As is well known, the **Cramér-Rao bound** (or **information inequality**) sets a lower bound on the variance of estimators of a parameter.

Consider the case when the parameter is a **scalar**, the estimator is **unbiased**, and sample size is **fixed**. From the Wikipedia, suppose $\theta$ is an unknown (deterministic) parameter which is to be estimated from a vector of (random) measurements $x$, distributed according to some probability density function $f(x;\theta)$. Then the variance of any unbiased estimator $\hat{\theta}$ of $\theta$ is bounded by the reciprocal of the **Fisher information**.
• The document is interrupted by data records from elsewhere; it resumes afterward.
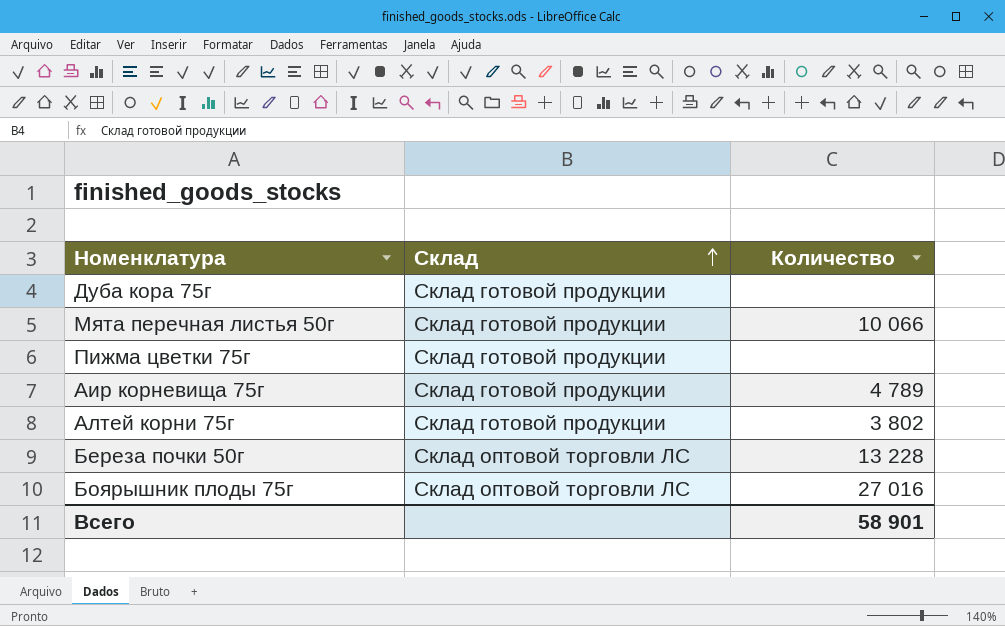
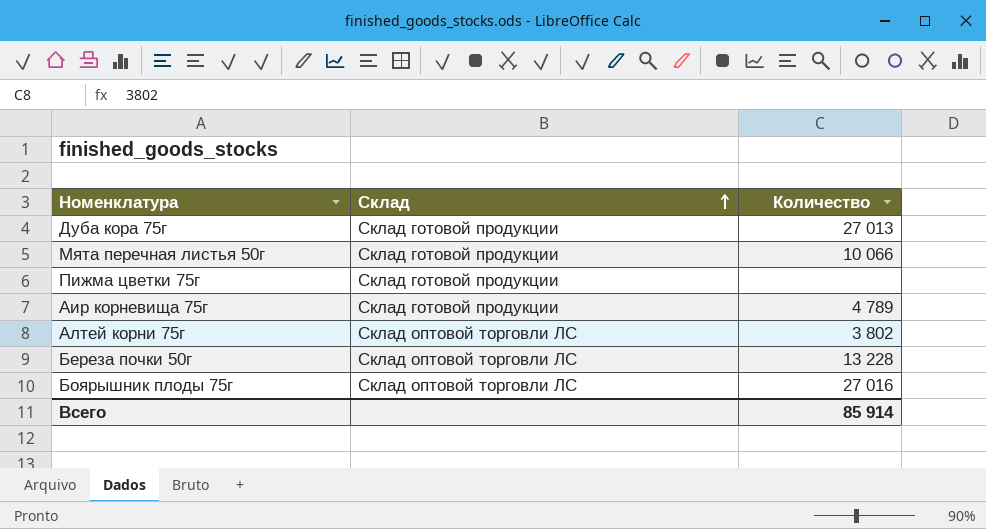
Дуба кора 75г | Количество: none -> 27 013
Алтей корни 75г | Склад: Склад готовой продукции -> Склад оптовой торговли ЛС
Всего | Количество: 58 901 -> 85 914

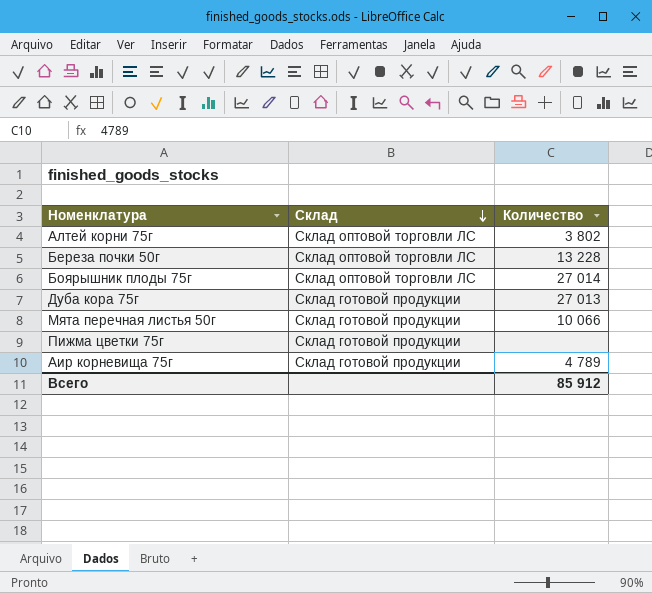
row order: Склад ascending -> Склад descending
Боярышник плоды 75г | Количество: 27 016 -> 27 014
Всего | Количество: 85 914 -> 85 912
My focus is on the case when the measurements $x$ are $n$ **i.i.d Bernoulli** variables with parameter $p$, and $p$ which is to be estimated from $x$. In this case, the bound becomes
$$
\mathrm{Var}(\hat p) \geq \frac{p(1-p)}{n}.
$$

There's also a **sequential** version of the Cramér-Rao bound, in the which sample size $n$ is a random **stopping time** with respect to a sequence of observations $x$. See for example Wolfowitz, 1957. The bound holds with sample size replaced by its expected value $\mathrm E[n]$, under some regularity conditions. So, in the Bernoulli case,
$$
\mathrm{Var}(\hat p) \geq \frac{p(1-p)}{\mathrm E[n]}.
$$

Consider now that, in the sequential Bernoulli case, $\hat p$ is a function not only of the observations $x$, but also of $y$, where $y$ is a set of **auxiliary random variables** independent of $x$. The estimator is then **randomized**, in the sense that given $x$ the value of $\hat p$ is still random, by virtue of $y$. The variance of $\hat p$ is defined with respect to both $x$ and $y$.

My question: **Does the Cramér-Rao bound hold for randomized estimators?** (i.e. when the estimator depends on $y$ in addition to $x$) I'm interested in the Bernoulli case, unbiased estimator; ideally in a sequential estimation setting, but a fixed-size result would also be interesting.

If this hasn't been studied before, or no result is known, could you point me in an appropriate direction to establish a randomized-estimator version of the Cramer-Rao bound?